Another possibility is that people who have higher BMIs also tend to show higher levels of certain markers of inflammation in their bodies, like C-reactive protein. And, in fact, in Dr. Horwtiz’s study, the level of C-reactive protein that patients had in their bodies was more strongly associated with severe illness than age or any comorbid conditions. So, the thinking is that fat people are more likely to have a hard time with the new coronavirus—or, really, any illness—because they are already dealing with higher baseline levels of inflammation. But, as SELF explained previously, that line of thinking hasn’t been totally proven and often ignores the role that mental health issues (not to mention being on the receiving end of weight stigma) also have on inflammation levels.
Ultimately, even though there does seem to be a link here, researchers don’t fully understand why. And, so far, there is no conclusive evidence that it’s the fat on people’s bodies that’s driving it. “It’s one thing to say that there is an association,” Dr.
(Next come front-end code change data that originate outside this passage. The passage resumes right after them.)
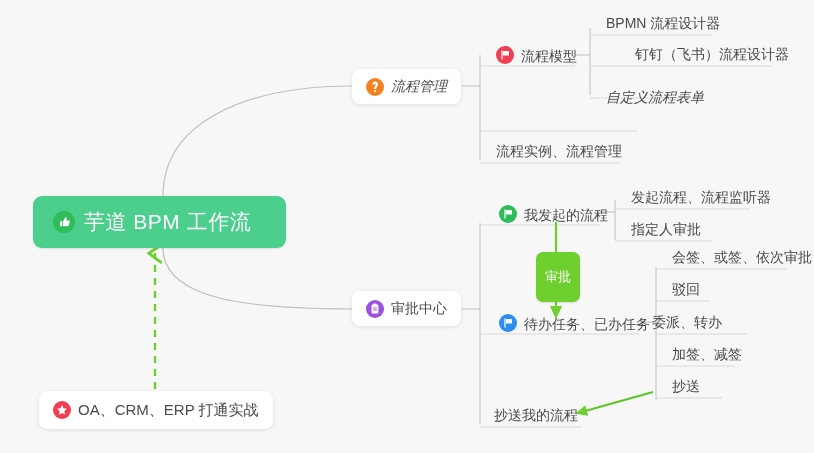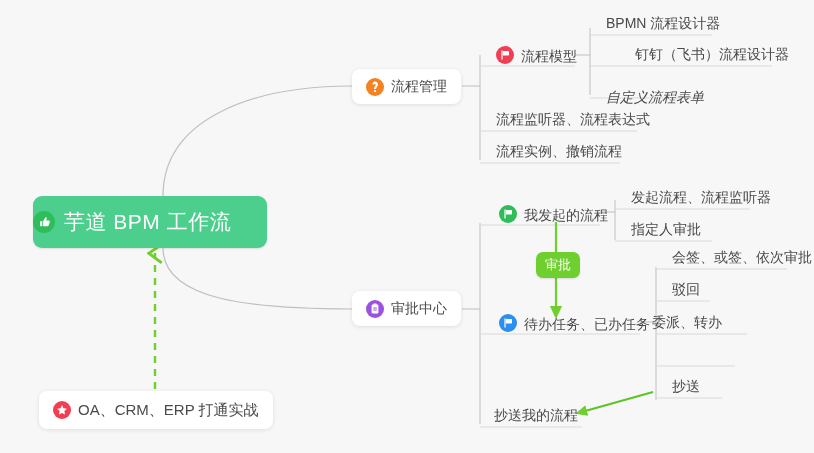--- a/index.html
+++ b/index.html
@@ -35,7 +35,7 @@
   }
   .card-label{ color:#4a4a4a; font-size:14px; white-space:nowrap; }
 
-  #node-liuchengguanli{ left:352px; top:69px; height:35px; }
+  #node-liuchengguanli{ left:352px; top:69px; height:35px;font-style:italic; }
   #node-shenpizhongxin{ left:352px; top:291px; height:35px; }
   #node-oacrm{ left:39px; top:391px; height:38px; }
   #node-oacrm .card-label{ font-size:15px; }

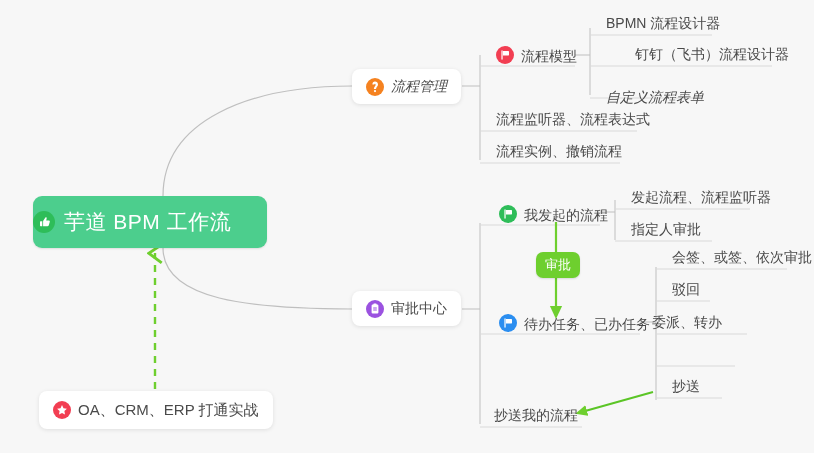--- a/index.html
+++ b/index.html
@@ -180,9 +180,6 @@
     <span class="t">流程模型</span>
   </div>
 
-  <div class="tnode" style="left:490px; top:111px;">
-    <span class="t">流程监听器、流程表达式</span>
-  </div>
 
   <div class="tnode" style="left:490px; top:143px;">
     <span class="t">流程实例、撤销流程</span>

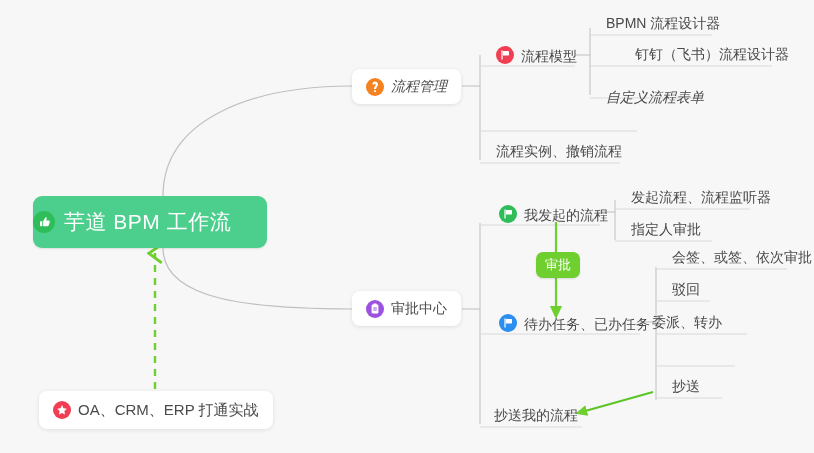--- a/index.html
+++ b/index.html
@@ -182,7 +182,7 @@
 
 
   <div class="tnode" style="left:490px; top:143px;">
-    <span class="t">流程实例、撤销流程</span>
+    <span class="t">流程实例、流程管理</span>
   </div>
 
   <div class="tnode" style="left:600px; top:15px;">

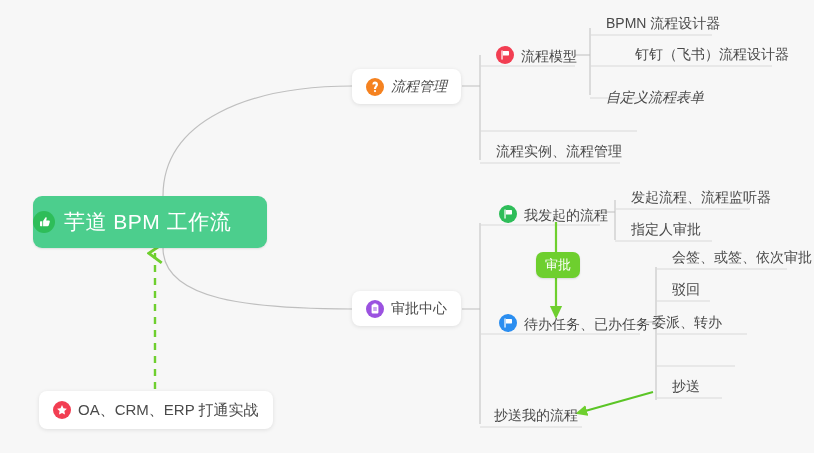--- a/index.html
+++ b/index.html
@@ -16,10 +16,10 @@
   
   .root-node{
     position:absolute; left:33px; top:196px;
-    width:234px; height:52px;
+    width:253px; height:52px;
     background:#4cce8d; border-radius:9px;
     display:flex; align-items:center; gap:9px;
-    padding-left:0;
+    padding-left:20px;
     box-shadow:0 1px 2px rgba(0,0,0,.10);
     text-align:center;
   }

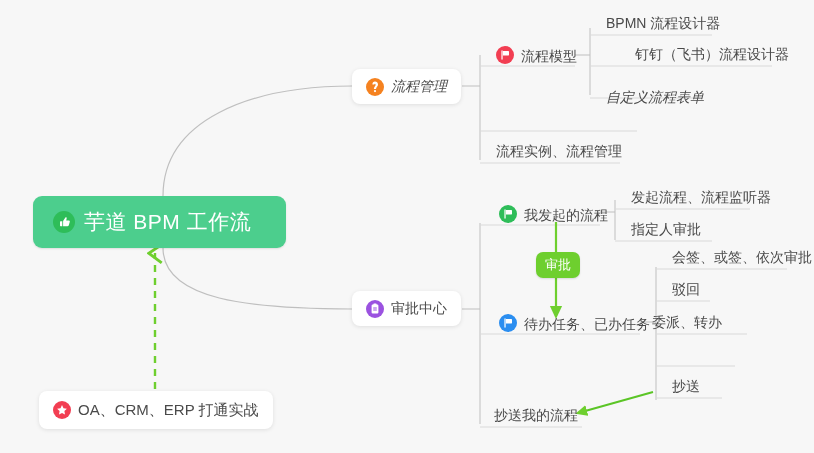--- a/index.html
+++ b/index.html
@@ -62,7 +62,7 @@
   .pill{
     position:absolute; left:536px; top:252px;
     background:#6ecf2e; border-radius:7px;
-    padding:4px 9px;
+    padding:16px 9px;
     color:#ffffff; font-size:13px;
     box-shadow:0 1px 2px rgba(0,0,0,.12);
   }

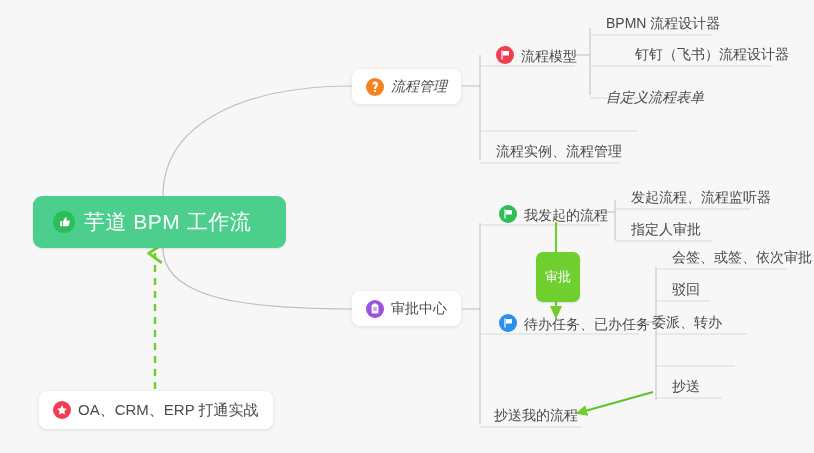--- a/index.html
+++ b/index.html
@@ -237,6 +237,9 @@
   <div class="tnode" style="left:646px; top:314px;">
     <span class="t">委派、转办</span>
   </div>
+  <div class="tnode" style="left:666px; top:346px;">
+    <span class="t">加签、减签</span>
+  </div>
   <div class="tnode" style="left:666px; top:378px;">
     <span class="t">抄送</span>
   </div>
Horwitz says, “and it’s another thing altogether to understand it.”
The problem with jumping to conclusions
Not only do we not fully understand the link between weight and COVID-19 outcomes, but there are also plenty of other risk factors we know more about. And, in most cases, those seem to be more important to worry about than weight. In Dr. Horwitz’s study, for instance, age was by far the most important risk factor, she says. Being 75 or older was associated with an increase of 58 percentage points, meaning that if you had, say a 10 percent risk for hospitalization at baseline, being 75 would increase your risk to 68 percent, Dr. Horwitz explains. In contrast, having a high BMI increases your risk by 10 to 15 percent depending on the exact BMI number, Dr. Horwitz says, which was on par with the increase in risk associated with diabetes and kidney disease in her study.
Although results like these may be helpful for researchers looking into how best to triage patients and get them the care they need, we all need to take extreme care in how we think and talk about these results—especially if we’re just members of the general public. “We have to be really careful in looking at this research because we don’t want to blame the fatness and increase the stigma,” Bacon says.
So, how can we responsibly and respectfully give these associations the investigation they deserve? We can use them as a starting point, Bacon says. Knowing that there’s a higher prevalence of hospitalization or severe outcomes is important to know, they say, so that we can ask other important questions, like ‘Why is there higher prevalence?’ and ‘What role could fat stigma be playing in increasing the prevalence?’ We simply don’t have the answers right now.
Instead, as it stands now, people with higher weights are left with ambiguous media warnings about how they should be extra scared about the new coronavirus without any actual evidence-based guidance for how to effectively protect themselves, Flint says. There’s just the usual protective behaviors that we should all be doing, such as social distancing, wearing masks, and practicing good hand hygiene.
“If you identify people in a high-risk group and don’t provide information [for them], you’re increasing concern and anxiety,” he says, which is why he wrote a letter that recently appeared in the Lancet: Diabetes & Endocrinology explaining how problematic the current situation is. “The scarcity of information regarding the increased risk of illness for people with a BMI higher than 40 has led to ambiguity and might increase anxiety, given that these individuals have now been categorized as vulnerable to severe illness if they contract COVID-19,” the letter reads.